Le groupe Celtus de la police de Lausanne a arrêté trois dealers

La brigade lausannoise des stupéfiants a mis la main cet été sur un total de 2,4 kg d'héroïne ...
Le groupe Celtus de la police de Lausanne a arrêté trois dealers

Le groupe Celtus de la police de Lausanne a arrêté trois dealers

Photo: Keystone

La brigade lausannoise des stupéfiants a mis la main cet été sur un total de 2,4 kg d'héroïne lors de deux saisies. Elle a procédé à l'arrestation de trois dealers albanais. Ces réussites sont l'oeuvre du groupe Celtus chargé du trafic de rues.

'C'est une saisie importante, ce n'est pas tous les jours que ça arrive', surtout pour le groupe Celtus qui intervient sur la rue, avec des flagrants délits, explique jeudi Olivier Gouaux, chef de la brigade des stups.

Grosse saisie

En juin, des agents ont interpellé dans un bus un ressortissant albanais de 25 ans qui cachait sur lui 150 grammes d'héroïne.

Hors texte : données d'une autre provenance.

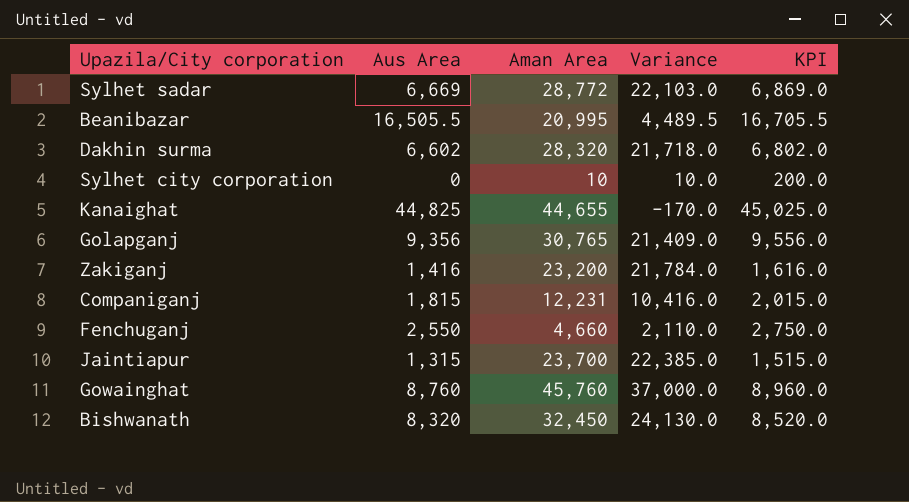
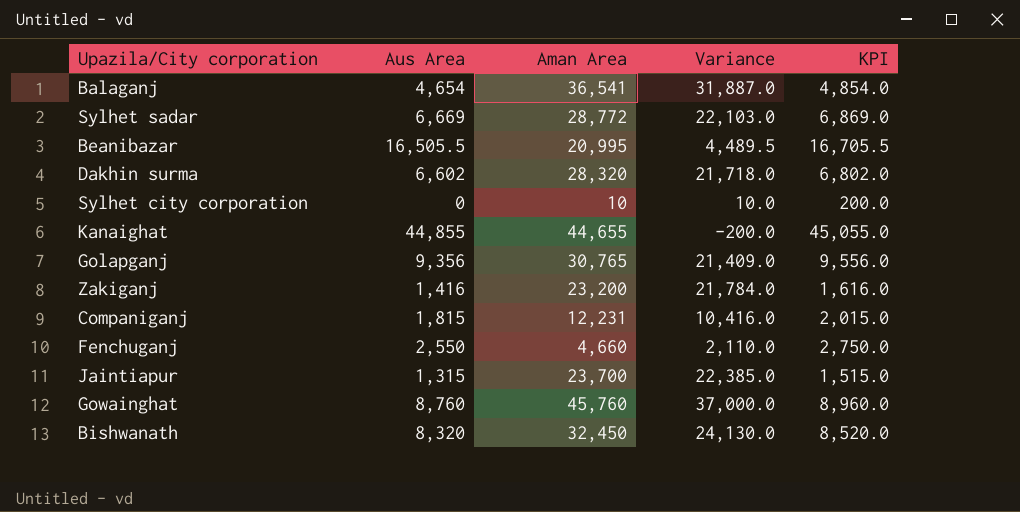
row Balaganj: none -> 4,654 | 36,541 | 31,887.0 | 4,854.0
Kanaighat | Aus Area: 44,825 -> 44,855
Kanaighat | Variance: -170.0 -> -200.0
Kanaighat | KPI: 45,025.0 -> 45,055.0

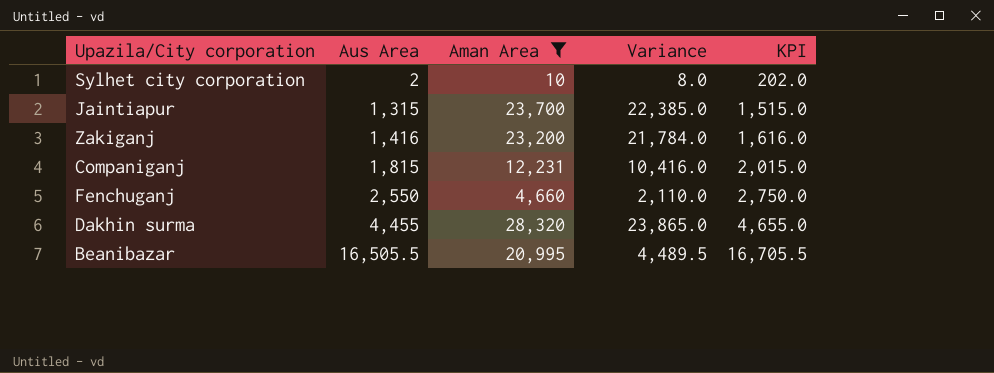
filter: none -> Aman Area <= 28,320
row order: none -> Aus Area ascending
Sylhet city corporation | Aus Area: 0 -> 2
Sylhet city corporation | Variance: 10.0 -> 8.0
Sylhet city corporation | KPI: 200.0 -> 202.0
Dakhin surma | Aus Area: 6,602 -> 4,455
Dakhin surma | Variance: 21,718.0 -> 23,865.0
Dakhin surma | KPI: 6,802.0 -> 4,655.0

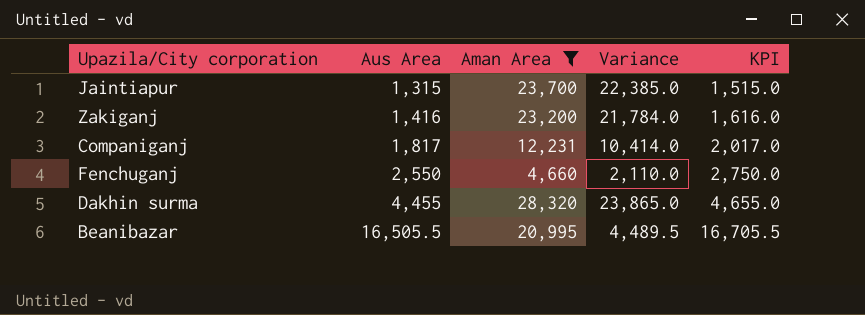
row Sylhet city corporation: 2 | 10 | 8.0 | 202.0 -> none
Companiganj | Aus Area: 1,815 -> 1,817
Companiganj | Variance: 10,416.0 -> 10,414.0
Companiganj | KPI: 2,015.0 -> 2,017.0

Lors de la perquisition de son domicile clandestin, la police a découvert 1,3 kg d'héroïne, 1,5 kg de produit de coupage, 20 grammes de cocaïne et 70'000 francs.

Fin juillet, des policiers du groupe Celtus ont pu arrêter deux Albanais de 29 et 31 ans dans la rue et saisir 100 grammes d'héroïne. Au cours de la perquisition dans leur point de chute, les inspecteurs ont trouvé 900 grammes de cette drogue et 700 grammes de produit de coupage.

Millier de doses

Une fois coupé, ce total de 2,4 kg d'héroïne aurait représenté plus de 20'000 doses vendues pour plus de 400'000 francs, précise la police lausannoise. Les trois dealers se trouvent toujours en détention provisoire.

Après une période de très forte consommation, l'héroïne était en recul, par rapport notamment à une drogue dite 'festive' comme la cocaïne. Elle n'avait pas totalement disparu, mais il est vrai que l'on assiste à une nouvelle augmentation de sa présence depuis 3 ou 4 ans, note Olivier Gouaux.

Casser les réseaux

La brigade des stups lutte pour casser toute réimplantation de réseaux, tenus par des Albanais en général. Ce sont souvent des dealers établis à Genève qui veulent mettre la main sur le marché de Lausanne, ville sans aéroport qui est en bout de chaîne.

Les explications à cette recrudescence du trafic d'héroïne sont multiples. L'une d'entre elles tient sans doute à la chute de son prix. De 150 voire 200 francs le gramme il y a une dizaine d'années, on est passé à 120 francs pour 5 grammes aujourd'hui.